Update: January, 30/2017 - 12:15


KHARTOUM — The United Nations said Wednesday that some armed groups fighting in Sudan still deploy child soldiers, but acknowledged Khartoum’s efforts to prevent child recruitment into its forces.

Olof Skoog, chairman of the UN Security Council’s working group on children and armed conflict, said armed groups including rebel factions were not implementing international regulations on children in conflict.

"We have made very strong appeals to the armed groups that they fully subscribe to international law when it comes to respecting children," Skoog told reporters in Khartoum during a trip by the working group to Sudan.

He said getting information on children in Sudan’s conflict zones of South Kordofan and Blue Nile was particularly difficult, but that his group had met former child fighters who painted a worrying picture.

"They have told me that they know of some other children who are still locked into these armed groups and with the rebel groups," he said.

"I can’t give you any number but that makes me worried."

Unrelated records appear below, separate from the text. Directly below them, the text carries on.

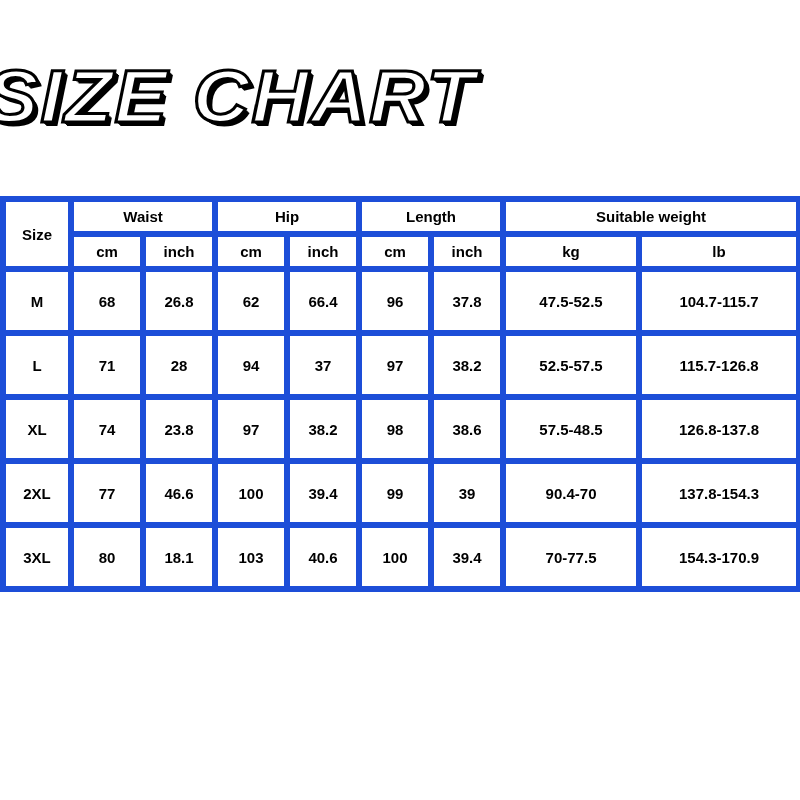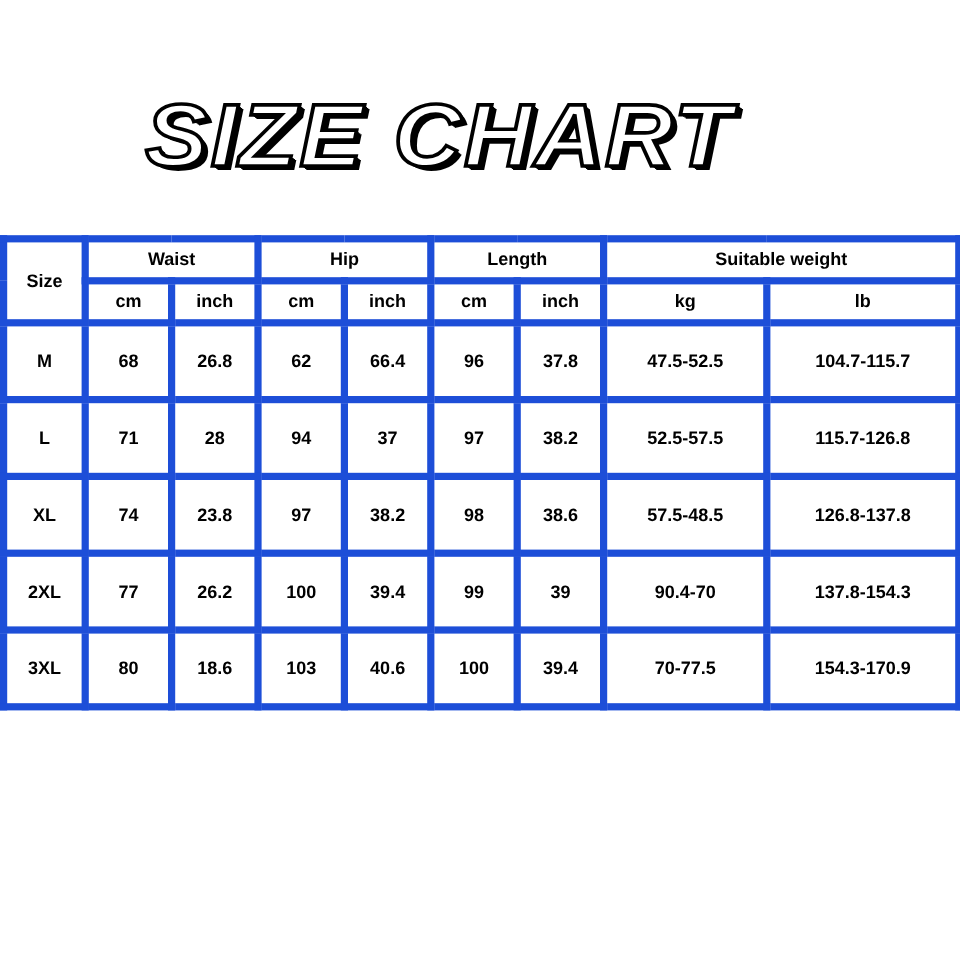--- a/index.html
+++ b/index.html
@@ -14,22 +14,21 @@
     color: #000000;
     position: relative;
     overflow: hidden;
   }
 
   #title-wrap {
     position: absolute;
     top: 58px;
     left: 0;
     width: 732px;
-    text-align: center;
-    margin-top: 16px;
+    text-align: left;
   }
 
   #chart-title {
     display: inline-block;
     font-family: "Liberation Sans", sans-serif;
     font-weight: bold;
     font-style: italic;
     font-size: 74px;
     line-height: 78px;
     letter-spacing: 2px;
@@ -147,32 +146,32 @@
       <td class="cell">97</td>
       <td class="cell">38.2</td>
       <td class="cell">98</td>
       <td class="cell">38.6</td>
       <td class="cell">57.5-48.5</td>
       <td class="cell">126.8-137.8</td>
     </tr>
     <tr>
       <td class="rowlabel">2XL</td>
       <td class="cell">77</td>
-      <td class="cell">26.2</td>
+      <td class="cell">46.6</td>
       <td class="cell">100</td>
       <td class="cell">39.4</td>
       <td class="cell">99</td>
       <td class="cell">39</td>
       <td class="cell">90.4-70</td>
       <td class="cell">137.8-154.3</td>
     </tr>
     <tr>
       <td class="rowlabel">3XL</td>
       <td class="cell">80</td>
-      <td class="cell">18.6</td>
+      <td class="cell">18.1</td>
       <td class="cell">103</td>
       <td class="cell">40.6</td>
       <td class="cell">100</td>
       <td class="cell">39.4</td>
       <td class="cell">70-77.5</td>
       <td class="cell">154.3-170.9</td>
     </tr>
   </tbody>
 </table>
 

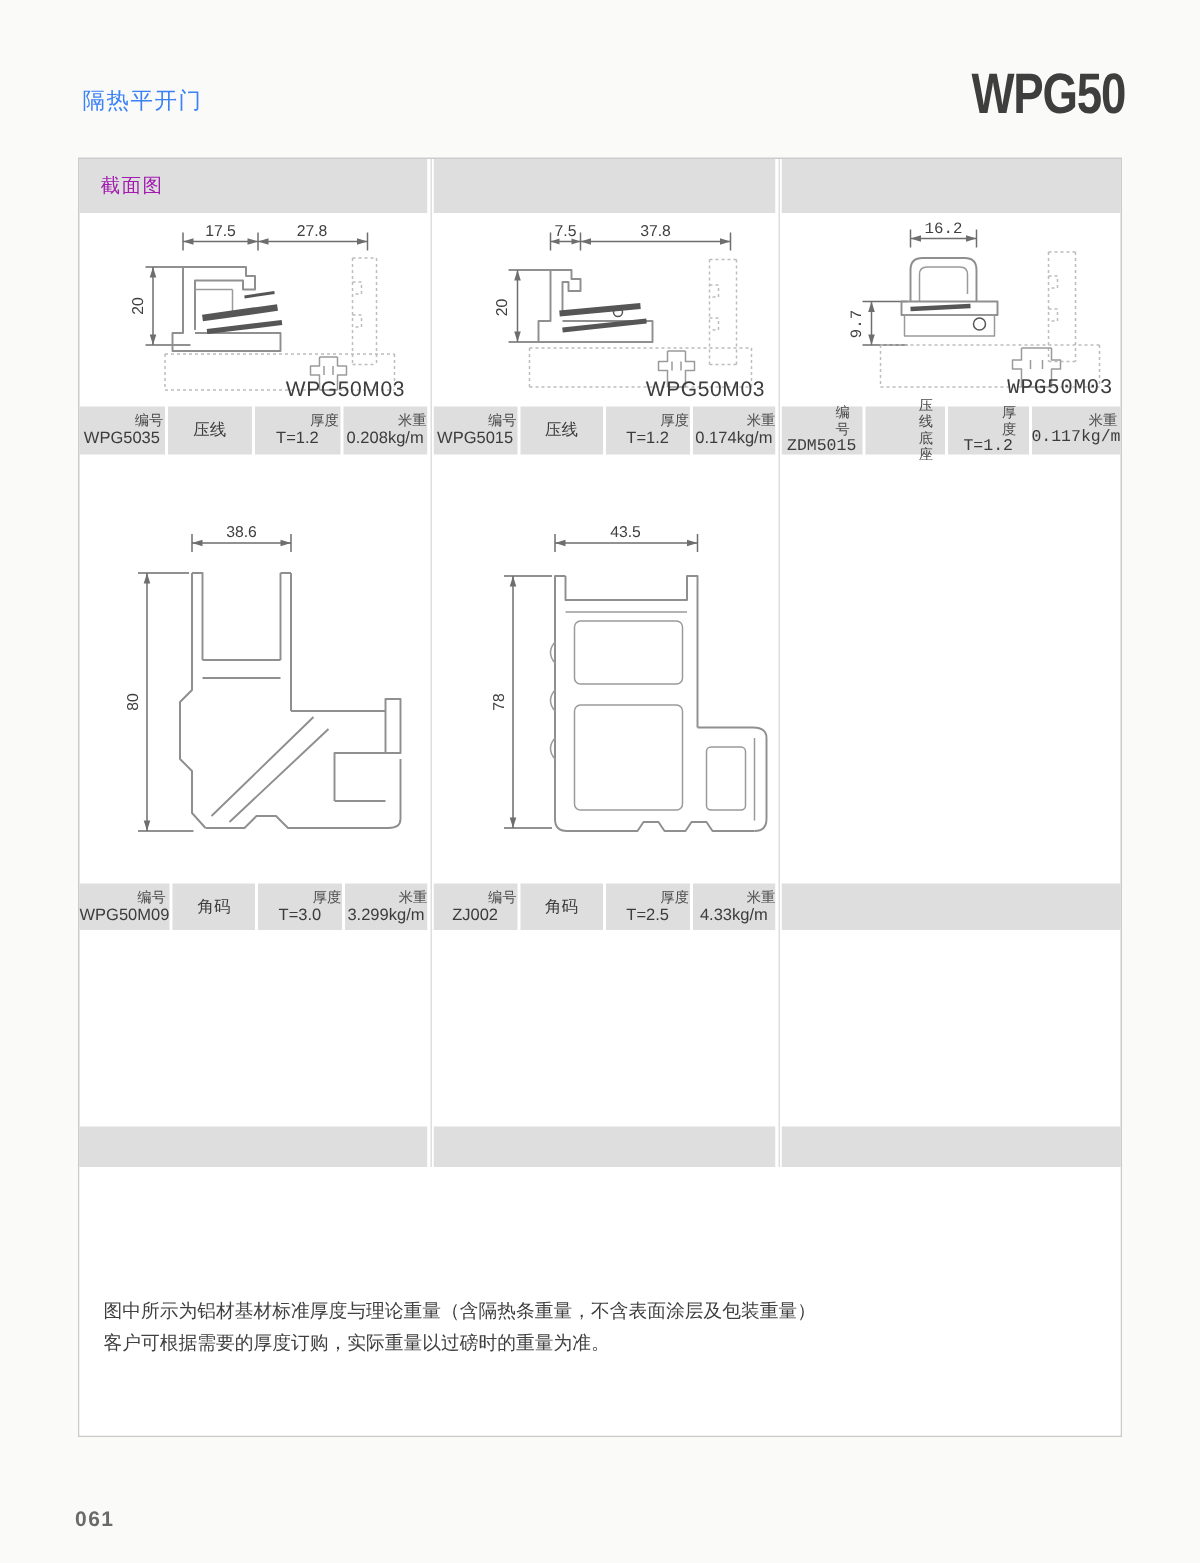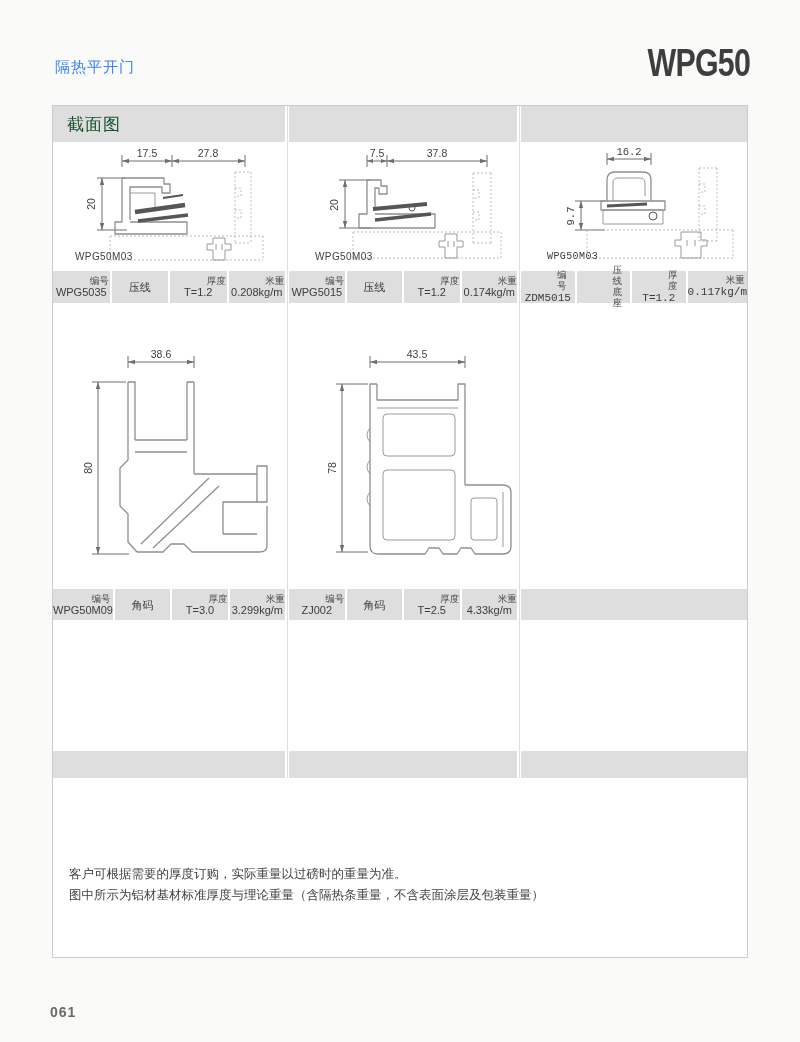--- a/index.html
+++ b/index.html
@@ -14,34 +14,34 @@
   .col{position:absolute;top:0;height:672px;}
   .col1{left:0;width:232px;}
   .col2{left:236px;width:228px;}
   .col3{left:468px;width:226px;font-family:Liberation Mono, monospace;}
   .vdiv{position:absolute;top:0;height:672px;width:4px;background:#ffffff;z-index:5;}
   .vdiv::after{content:"";position:absolute;left:50%;top:0;width:1px;height:100%;background:#dedede;}
   .vdiv1{left:232px;} .vdiv2{left:464px;}
 
   .band{position:absolute;left:0;width:100%;background:#dedede;}
   .band.header{top:0;height:36px;display:flex;align-items:center;}
-  .section-title{margin-left:14px;font-size:17px;color:#14532d;letter-spacing:1px;}
+  .section-title{margin-left:14px;font-size:13px;color:#a21caf;letter-spacing:1px;}
   .band.empty-row{top:645px;height:27px;}
   .band.spec2-empty{top:483px;height:31px;}
 
   .spec-row{position:absolute;left:0;width:100%;display:flex;gap:2px;}
   .spec-row.r1{top:165px;height:32px;}
   .spec-row.r2{top:483px;height:31px;}
   .cell{flex:1 1 0;background:#dedede;display:flex;flex-direction:column;align-items:center;justify-content:center;}
   .cell .l1{font-size:9.5px;color:#4a4a4a;line-height:11px;margin-left:36px;}
   .cell .l2{font-size:11px;color:#3c3c3c;line-height:13px;text-align:right;}
   .cell .single{font-size:11px;color:#3c3c3c;line-height:12px;}
 
   .dwg{position:absolute;}
-  .dwg-label{position:absolute;text-align:left;font-size:10px;color:#3d3d3d;letter-spacing:.4px;}
+  .dwg-label{position:absolute;text-align:right;font-size:14px;color:#3d3d3d;letter-spacing:.4px;}
 
   .note-area{position:absolute;left:0;top:672px;width:694px;height:179px;background:#fff;}
   .note{position:absolute;left:16px;top:86px;font-size:12.5px;color:#3f3f3f;line-height:21px;}
 
   .page-number{position:absolute;left:50px;top:1004px;font-size:14px;font-weight:bold;color:#6a6a6a;letter-spacing:1px;}
 
   
   svg .dim{stroke:#6e6e6e;stroke-width:1;fill:none;}
   svg .arrow{fill:#6e6e6e;stroke:none;}
   svg .dimtext{fill:#3f3f3f;font-size:10.5px;}
@@ -278,20 +278,20 @@
 
       <div class="band spec2-empty"></div>
       <div class="band empty-row"></div>
     </div>
 
     <div class="vdiv vdiv1"></div>
     <div class="vdiv vdiv2"></div>
 
     <div class="note-area">
       <div class="note">
+        <div>图中所示为铝材基材标准厚度与理论重量（含隔热条重量，不含表面涂层及包装重量）</div>
         <div>客户可根据需要的厚度订购，实际重量以过磅时的重量为准。</div>
-        <div>图中所示为铝材基材标准厚度与理论重量（含隔热条重量，不含表面涂层及包装重量）</div>
       </div>
     </div>
   </div>
 
   <div class="page-number">061</div>
 </div>
 
 </body></html>

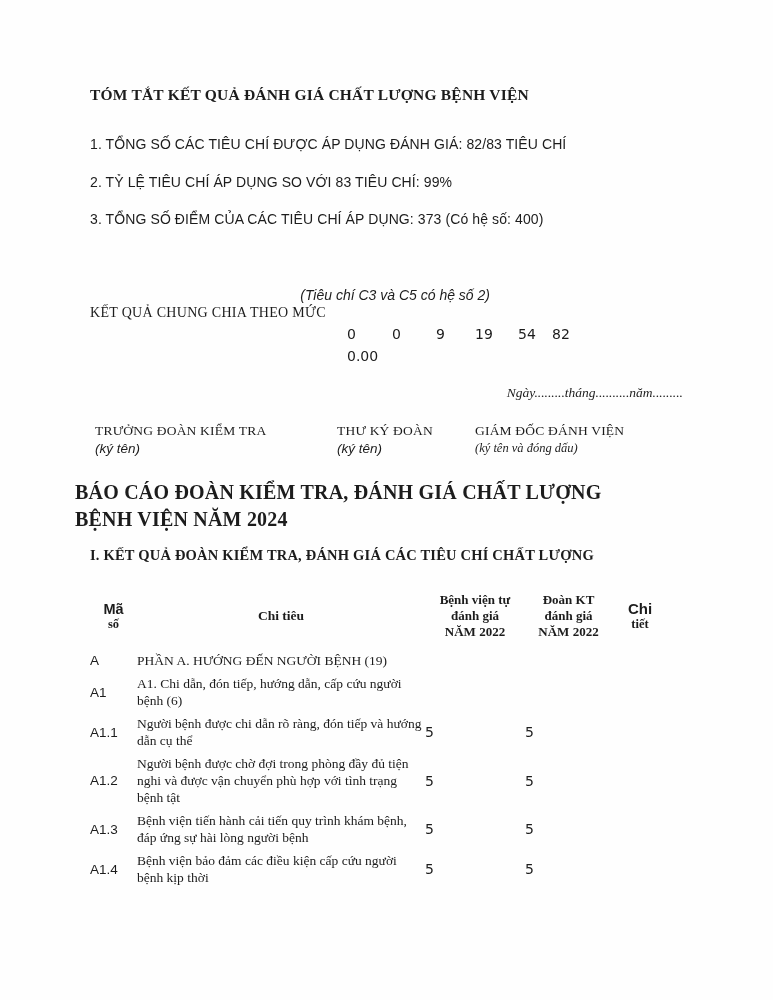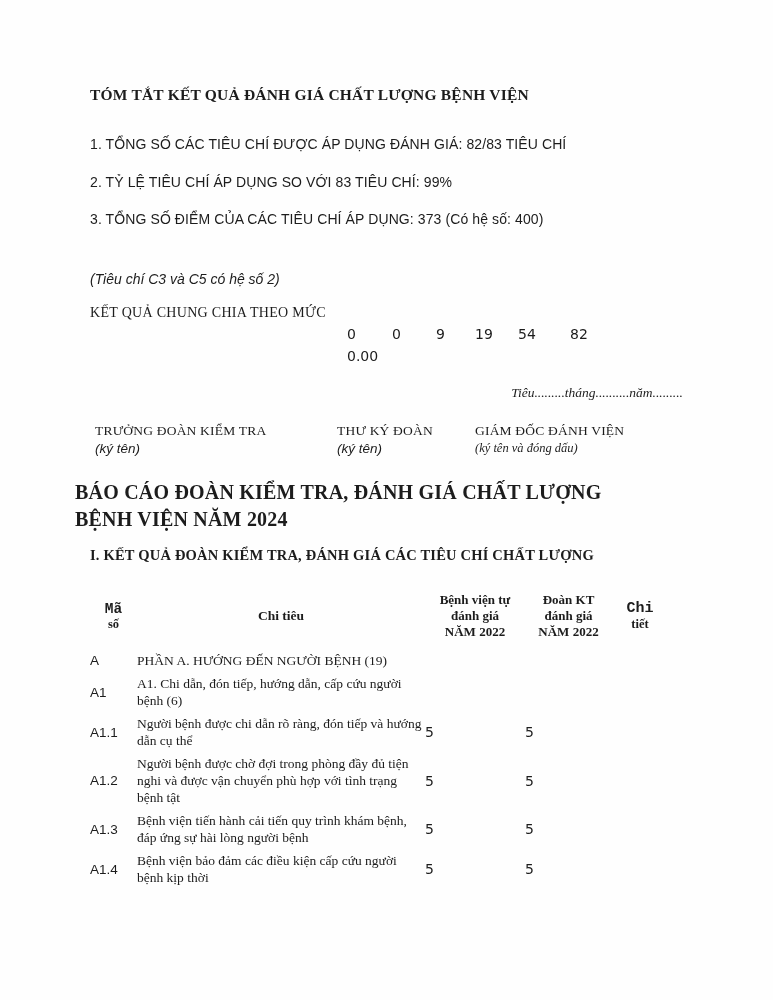--- a/index.html
+++ b/index.html
@@ -21,41 +21,42 @@
   }
   .sum-item{
     left:90px;width:630px;
     font-family:"Liberation Sans", sans-serif;
     font-size:14px;letter-spacing:.1px;
     font-stretch:condensed;
     margin-top:10px;
   }
   .i1{top:126px}.i2{top:164px}.i3{top:201px}.i4{top:237px}
   .sum-note{
-    left:90px;top:271px;width:400px;
+    left:90px;top:287px;width:400px;
     font-style:italic;font-size:14px;
     font-family:"Liberation Sans", sans-serif;
+    text-align:right;
   }
   .lv-label{
     left:90px;top:305px;width:400px;
     font-family:"Liberation Serif", serif;
     font-size:14px;letter-spacing:.3px;
   }
   .lv-row{left:0;top:326px;width:773px;height:20px;}
   .lv-row span{
     position:absolute;
     font-family:"DejaVu Sans", sans-serif;
     font-size:14px;
   }
   .lv-row span:nth-child(1){left:347px}
   .lv-row span:nth-child(2){left:392px}
   .lv-row span:nth-child(3){left:436px}
   .lv-row span:nth-child(4){left:475px}
   .lv-row span:nth-child(5){left:518px}
-  .lv-row span:nth-child(6){left:570px}
+  .lv-row span:nth-child(6){left:552px}
   .lv-avg{
     left:347px;top:348px;
     font-family:"DejaVu Sans", sans-serif;font-size:14px;
   }
 
   
   .date-line{
     right:90px;top:385px;
     font-style:italic;font-size:13.5px;
     font-family:"Liberation Serif", serif;
@@ -87,21 +88,21 @@
     left:90px;top:583px;width:578px;
     display:grid;
     grid-template-columns:47px 288px 100px 87px 56px;
     row-gap:0;
   }
   .tbl .cell{padding:3px 0;}
   .hdr{
     display:flex;flex-direction:column;justify-content:center;align-items:center;
     text-align:center;font-weight:bold;min-height:60px;padding:2px 0 6px 0;
   }
-  .hdr .l-sans{font-family:Liberation Mono, monospace;font-size:14.5px;line-height:16px;}
+  .hdr .l-sans{font-family:Liberation Sans, sans-serif;font-size:14.5px;line-height:16px;}
   .hdr .l-serif{font-family:"Liberation Serif", serif;font-size:12.5px;line-height:15px;}
   .hdr .l-hd{font-family:"Liberation Serif", serif;font-size:13px;line-height:16px;}
   .code-cell{
     font-family:"Liberation Sans", sans-serif;
     font-size:13.5px;padding-left:4px;
     display:flex;align-items:center;
   }
   .label-cell{
     font-family:"Liberation Serif", serif;
     font-size:13.5px;line-height:17px;
@@ -129,21 +130,21 @@
   <div class="abs lv-row">
     <span>0</span>
     <span>0</span>
     <span>9</span>
     <span>19</span>
     <span>54</span>
     <span>82</span>
   </div>
   <div class="abs lv-avg">0.00</div>
 
-  <div class="abs date-line">Tiêu.........tháng..........năm.........</div>
+  <div class="abs date-line">Ngày.........tháng..........năm.........</div>
 
   <div class="abs sig sig-1">
     <span class="t">TRƯỞNG ĐOÀN KIỂM TRA</span>
     <span class="s sub-sans">(ký tên)</span>
   </div>
   <div class="abs sig sig-2">
     <span class="t">THƯ KÝ ĐOÀN</span>
     <span class="s sub-sans">(ký tên)</span>
   </div>
   <div class="abs sig sig-3">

Children caught in conflicts faced grave violations such as killing, maiming, rape and other forms of sexual violence, attacks on schools and hospitals, and abductions, Skoog said.

He said Khartoum had made efforts to prevent recruitment of children into its armed forces since it signed an "action plan" with the UN in March 2016 to prohibit such recruitment.

Some rebel groups also had signed the plan but have failed to implement it fully, Skoog said.

"In spite of action plans signed by some of these groups, there are or have been... child soldiers deployed, which is a clear violation of their commitments," he said.

Skoog urged Khartoum to ensure that children who have given up arms be quickly reintegrated into society.

Last year Sudan freed 21 child soldiers who were captured in Darfur in 2015 during fighting between government forces and the rebel Justice and Equality Movement group.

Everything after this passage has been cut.